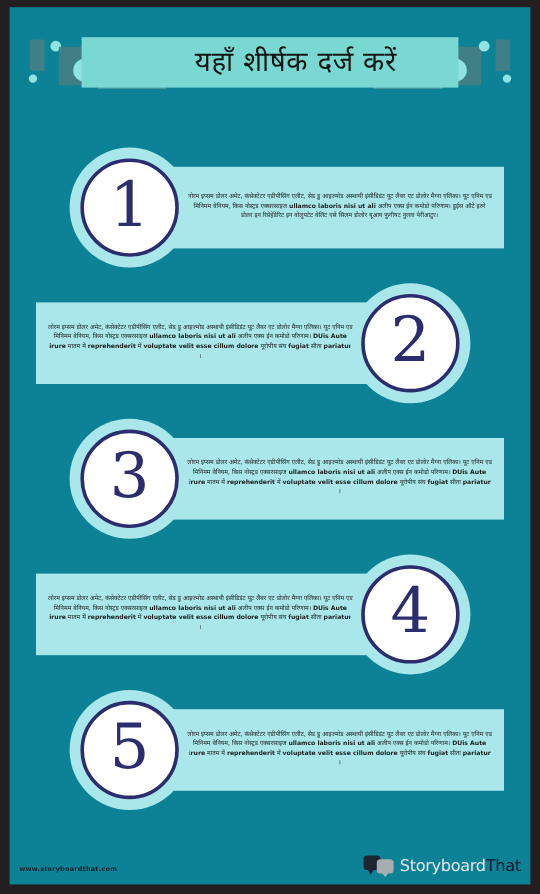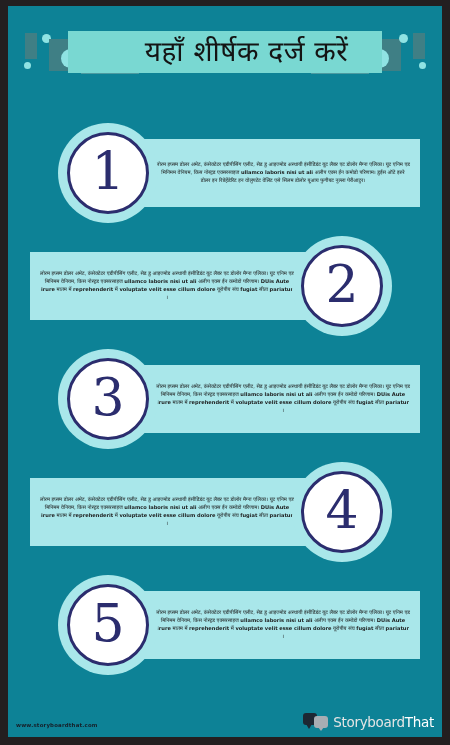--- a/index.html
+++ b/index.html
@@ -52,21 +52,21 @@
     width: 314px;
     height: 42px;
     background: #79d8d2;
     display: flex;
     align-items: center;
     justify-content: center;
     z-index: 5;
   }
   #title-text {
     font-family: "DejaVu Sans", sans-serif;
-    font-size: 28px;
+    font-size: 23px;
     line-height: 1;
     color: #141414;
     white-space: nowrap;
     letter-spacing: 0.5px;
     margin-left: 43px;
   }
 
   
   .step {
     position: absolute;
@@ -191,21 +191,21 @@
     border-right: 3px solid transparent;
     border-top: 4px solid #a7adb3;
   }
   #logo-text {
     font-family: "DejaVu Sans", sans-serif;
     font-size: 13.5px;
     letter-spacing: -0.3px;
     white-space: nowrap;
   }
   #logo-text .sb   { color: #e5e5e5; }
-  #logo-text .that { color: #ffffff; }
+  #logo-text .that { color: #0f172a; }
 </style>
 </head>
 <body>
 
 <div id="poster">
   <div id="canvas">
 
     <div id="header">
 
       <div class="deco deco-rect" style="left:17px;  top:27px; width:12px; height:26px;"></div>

....

> _Problem statement_:
Only a word-for-word repetition of the lines from the one containing "line-height: 1;" to the final line of the data above counts as the answer.

> _Task answer_:
     line-height: 1;
     color: #141414;
     white-space: nowrap;
     letter-spacing: 0.5px;
     margin-left: 43px;
   }
 
   
   .step {
     position: absolute;
@@ -191,21 +191,21 @@
     border-right: 3px solid transparent;
     border-top: 4px solid #a7adb3;
   }
   #logo-text {
     font-family: "DejaVu Sans", sans-serif;
     font-size: 13.5px;
     letter-spacing: -0.3px;
     white-space: nowrap;
   }
   #logo-text .sb   { color: #e5e5e5; }
-  #logo-text .that { color: #ffffff; }
+  #logo-text .that { color: #0f172a; }
 </style>
 </head>
 <body>
 
 <div id="poster">
   <div id="canvas">
 
     <div id="header">
 
       <div class="deco deco-rect" style="left:17px;  top:27px; width:12px; height:26px;"></div>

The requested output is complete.